*REQUIRED ACTION*: Filtering the records below, copy only those lines that include the word "none".

*DATA*:

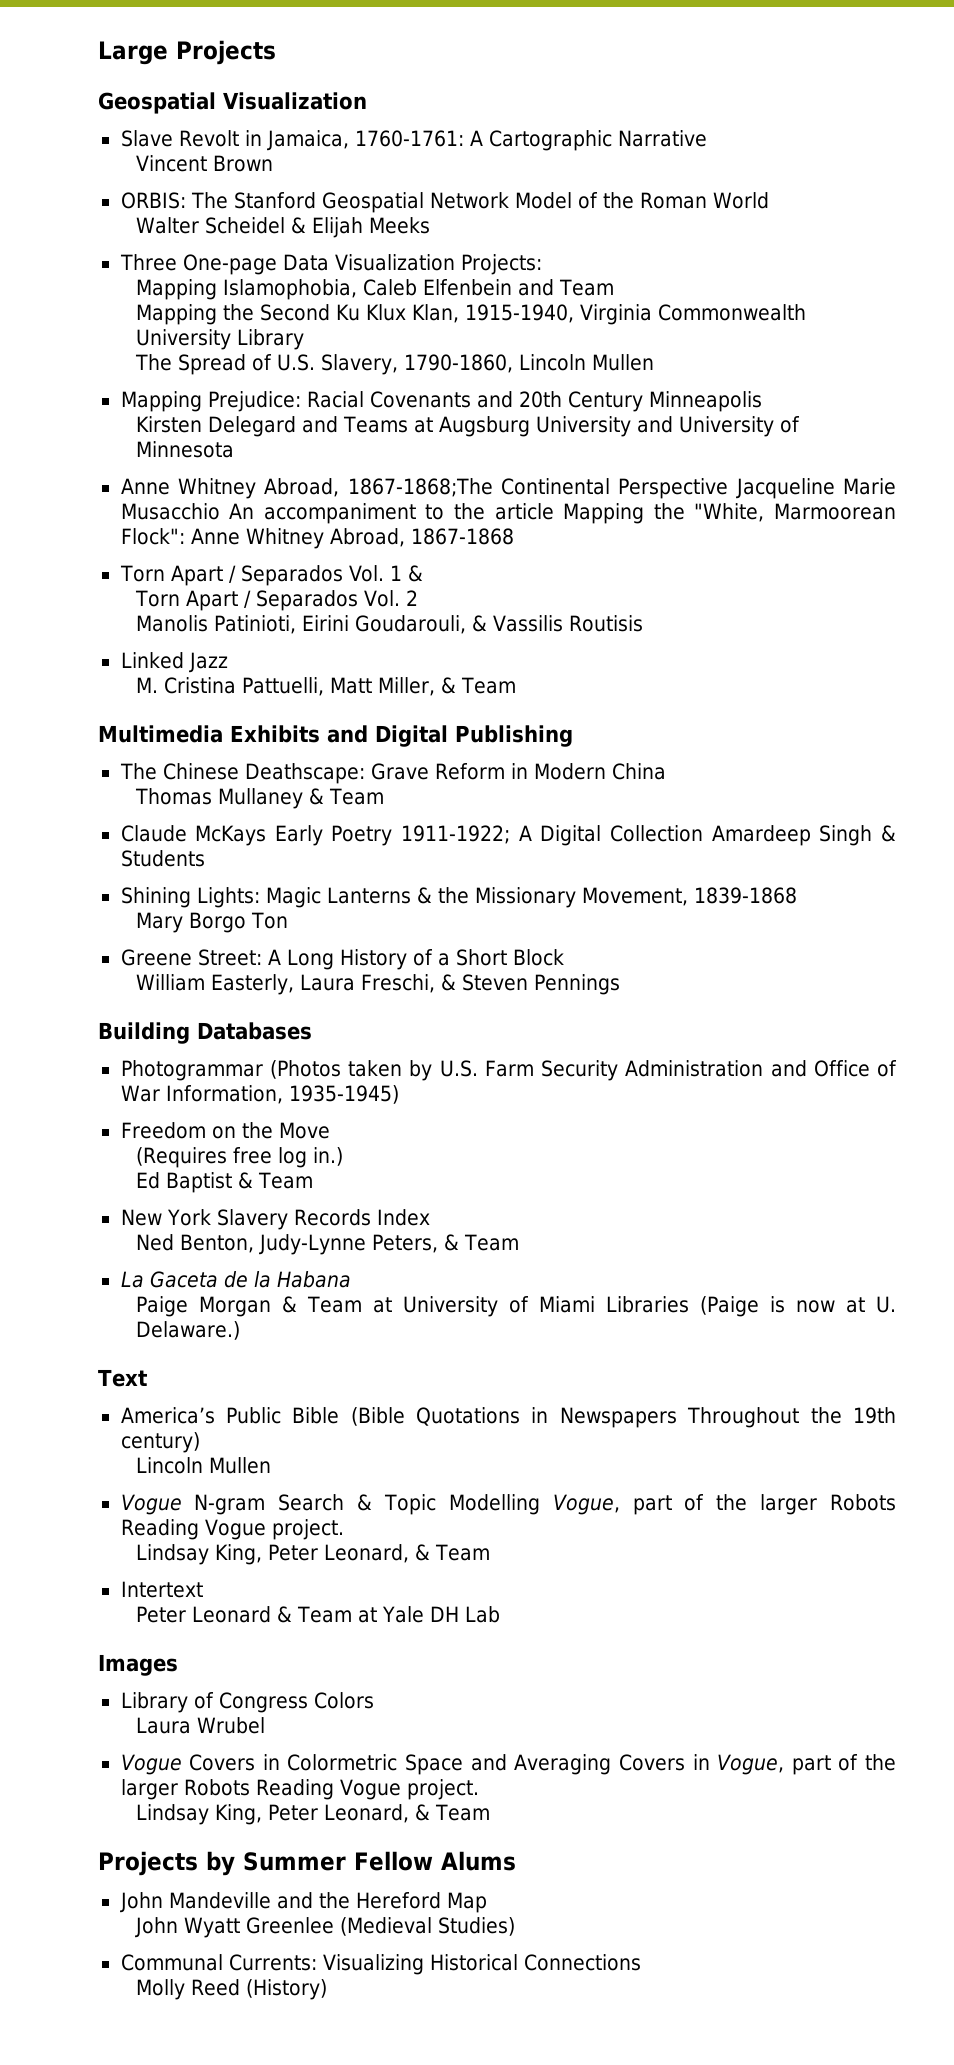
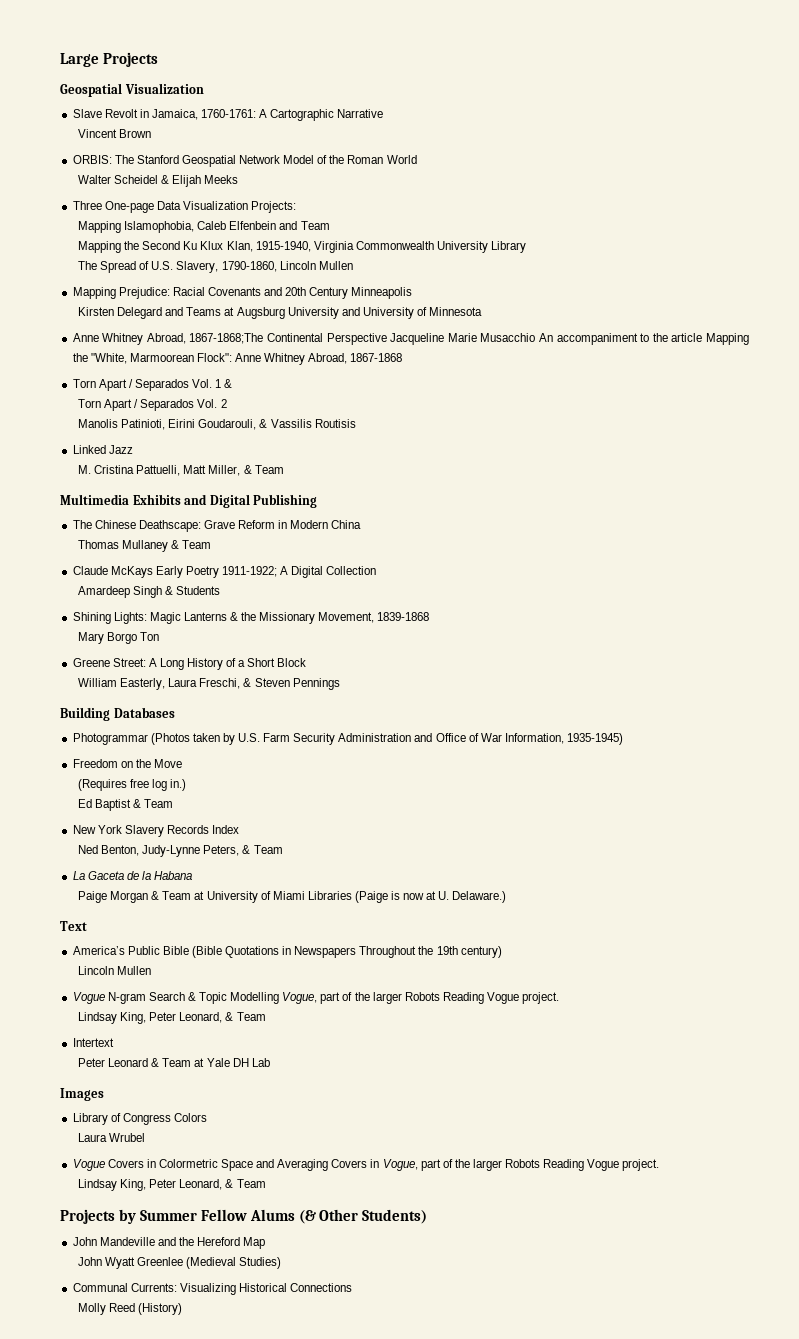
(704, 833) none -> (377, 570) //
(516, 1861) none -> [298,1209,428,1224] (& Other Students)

...

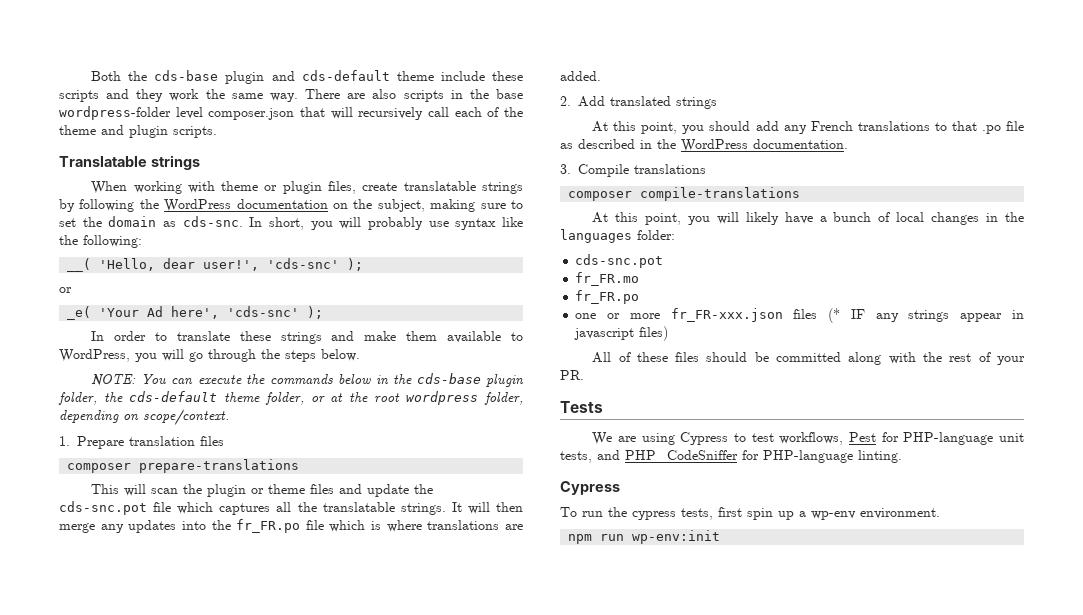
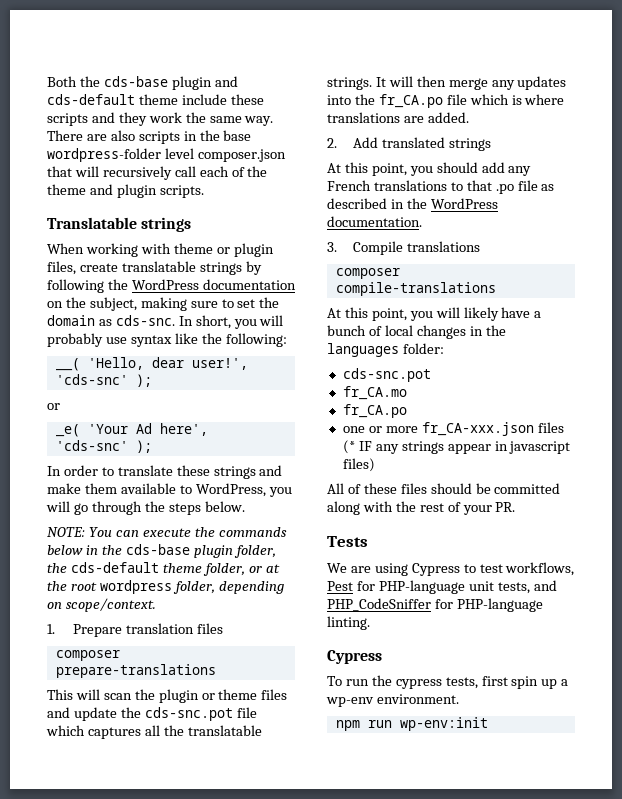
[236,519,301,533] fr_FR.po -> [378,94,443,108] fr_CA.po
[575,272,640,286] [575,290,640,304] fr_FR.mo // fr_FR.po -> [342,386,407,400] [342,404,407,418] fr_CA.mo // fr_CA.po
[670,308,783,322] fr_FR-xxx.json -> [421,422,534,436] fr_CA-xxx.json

*EXERCISE OUTPUT*:
(704, 833) none -> (377, 570) //
(516, 1861) none -> [298,1209,428,1224] (& Other Students)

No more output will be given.